TRY IT >> Begin with the line where "-133,7 +133,7 @@" appears. Set down that line and the rest of the records below it exactly as given.

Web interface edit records

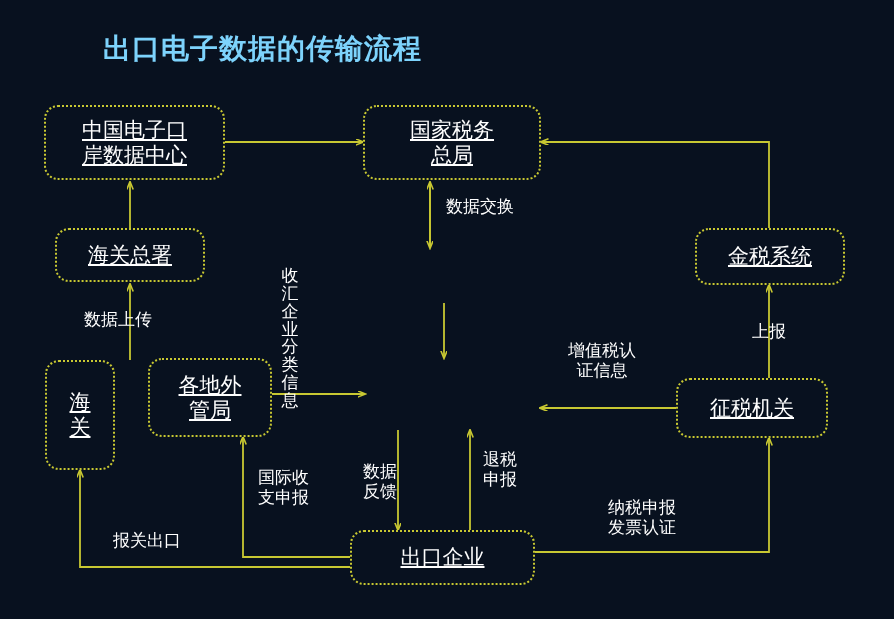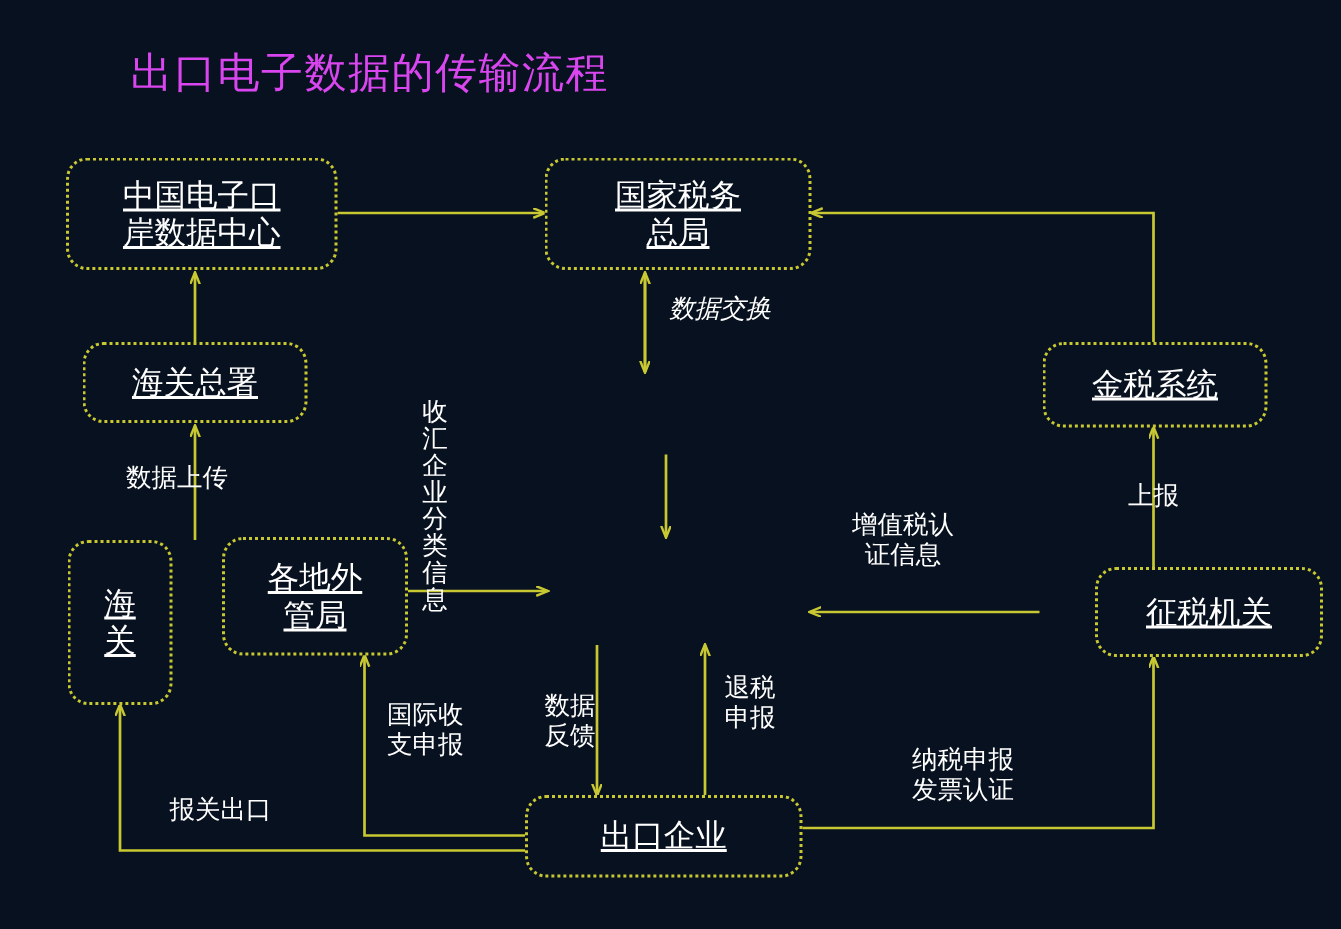--- a/index.html
+++ b/index.html
@@ -17,12 +17,13 @@
   }
   #title {
     position: absolute;
-    left: 87px;
+    left: 103px;
     top: 30px;
     font-size: 28px;
-    color: #d946ef;
+    color: #7dd3fc;
     letter-spacing: 1px;
     white-space: nowrap;
+    font-weight: bold;
   }
   .node {
     position: absolute;

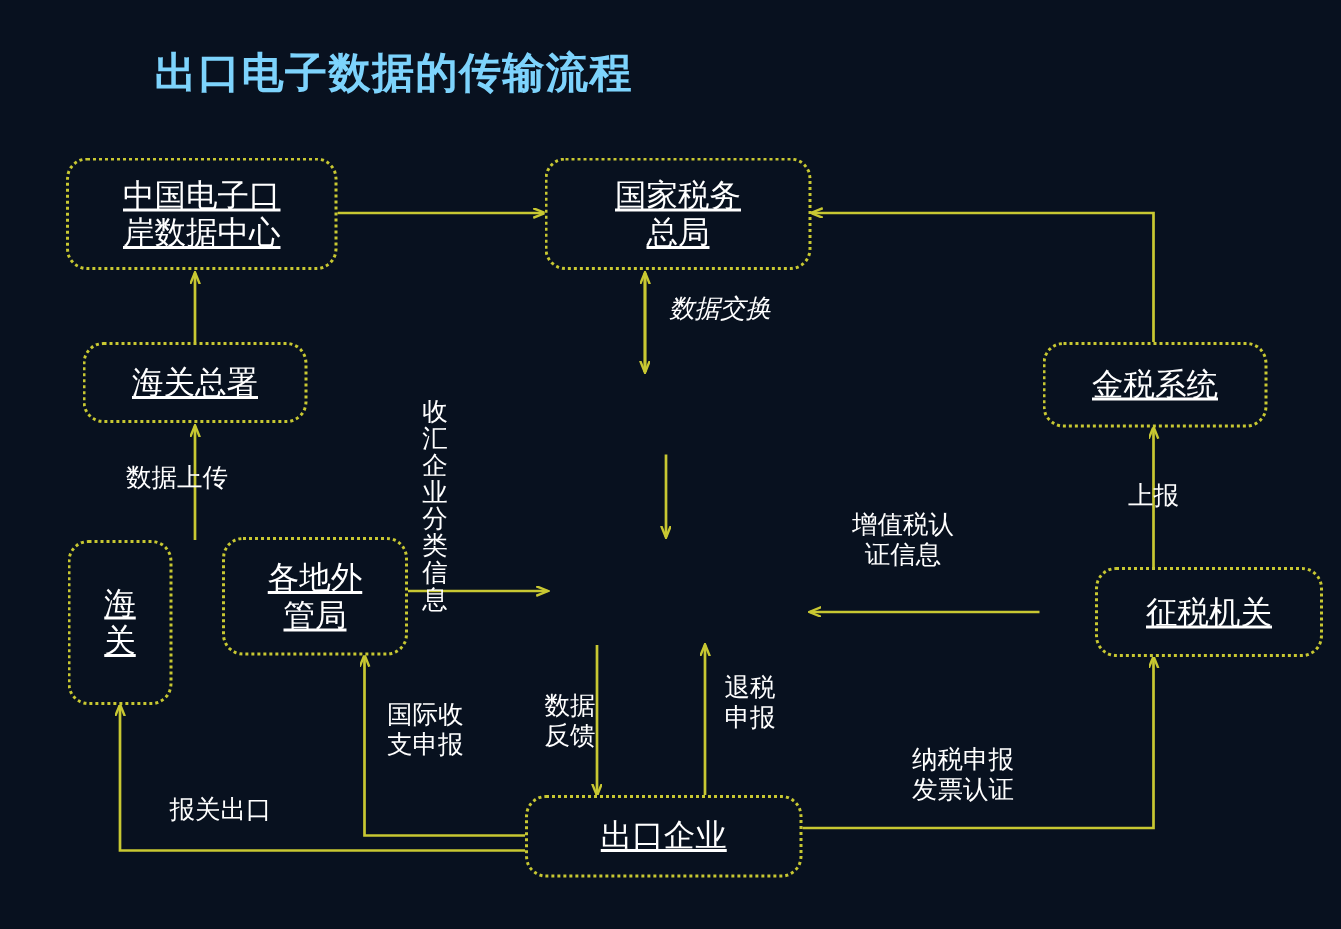--- a/index.html
+++ b/index.html
@@ -138,7 +138,7 @@
   <div class="node" style="left:350px; top:530px; width:185px; height:55px;">出口企业</div>
 
 
-  <div class="edge-label" style="left:446px; top:196px; text-align:right;font-style:italic;">数据交换</div>
+  <div class="edge-label" style="left:446px; top:196px; text-align:right;">数据交换</div>
 
   <div class="edge-label" style="left:84px; top:309px; text-align:left;">数据上传</div>
 

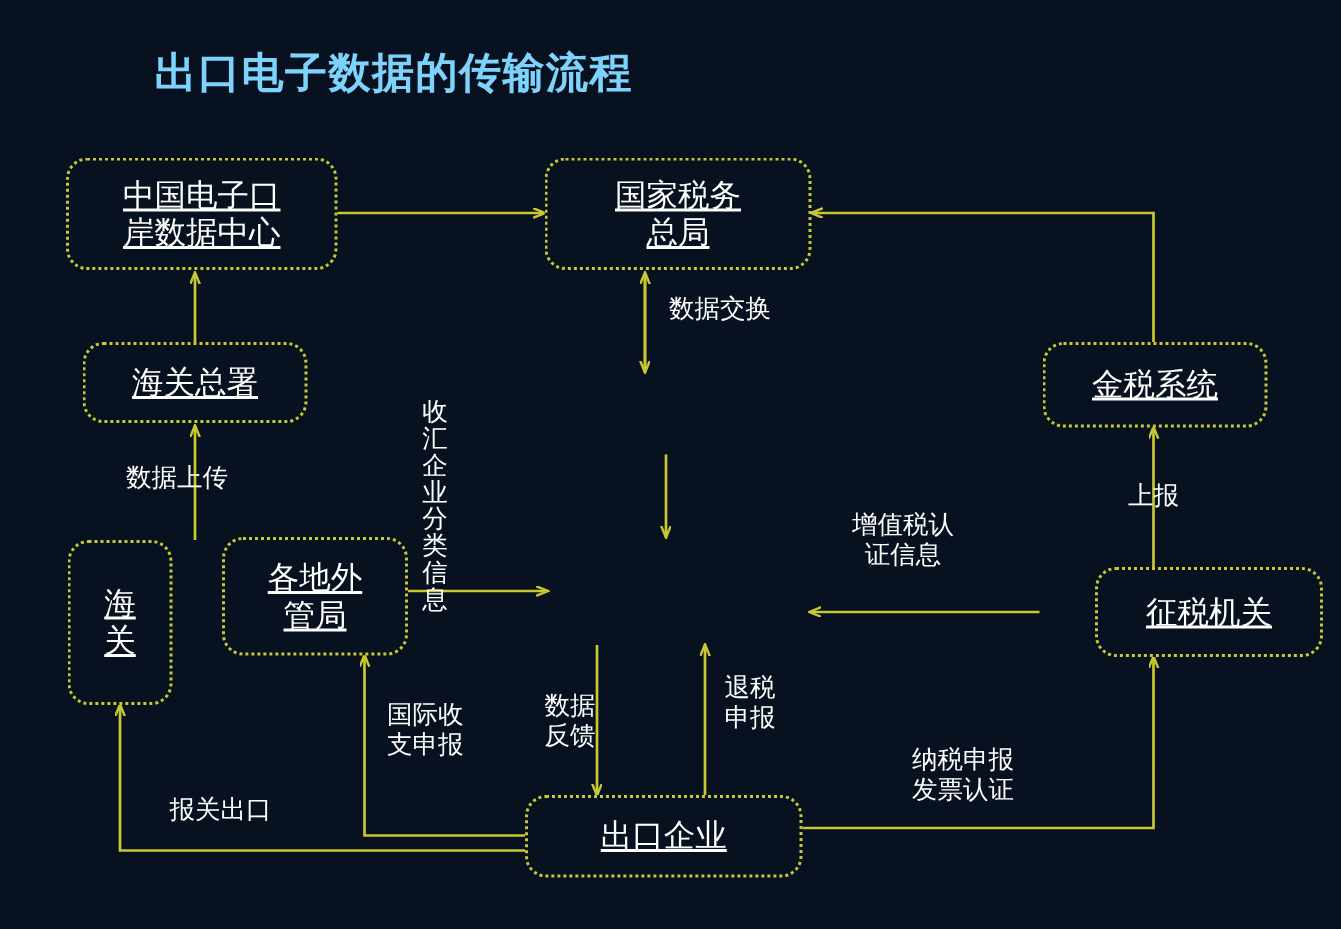--- a/index.html
+++ b/index.html
@@ -133,7 +133,7 @@
 管局</div>
 
 
-  <div class="node" style="left:730px; top:378px; width:152px; height:60px;text-align:center;">征税机关</div>
+  <div class="node" style="left:676px; top:378px; width:152px; height:60px;text-align:center;">征税机关</div>
 
   <div class="node" style="left:350px; top:530px; width:185px; height:55px;">出口企业</div>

FINAL ANSWER >>
@@ -133,7 +133,7 @@
 管局</div>
 
 
-  <div class="node" style="left:730px; top:378px; width:152px; height:60px;text-align:center;">征税机关</div>
+  <div class="node" style="left:676px; top:378px; width:152px; height:60px;text-align:center;">征税机关</div>
 
   <div class="node" style="left:350px; top:530px; width:185px; height:55px;">出口企业</div>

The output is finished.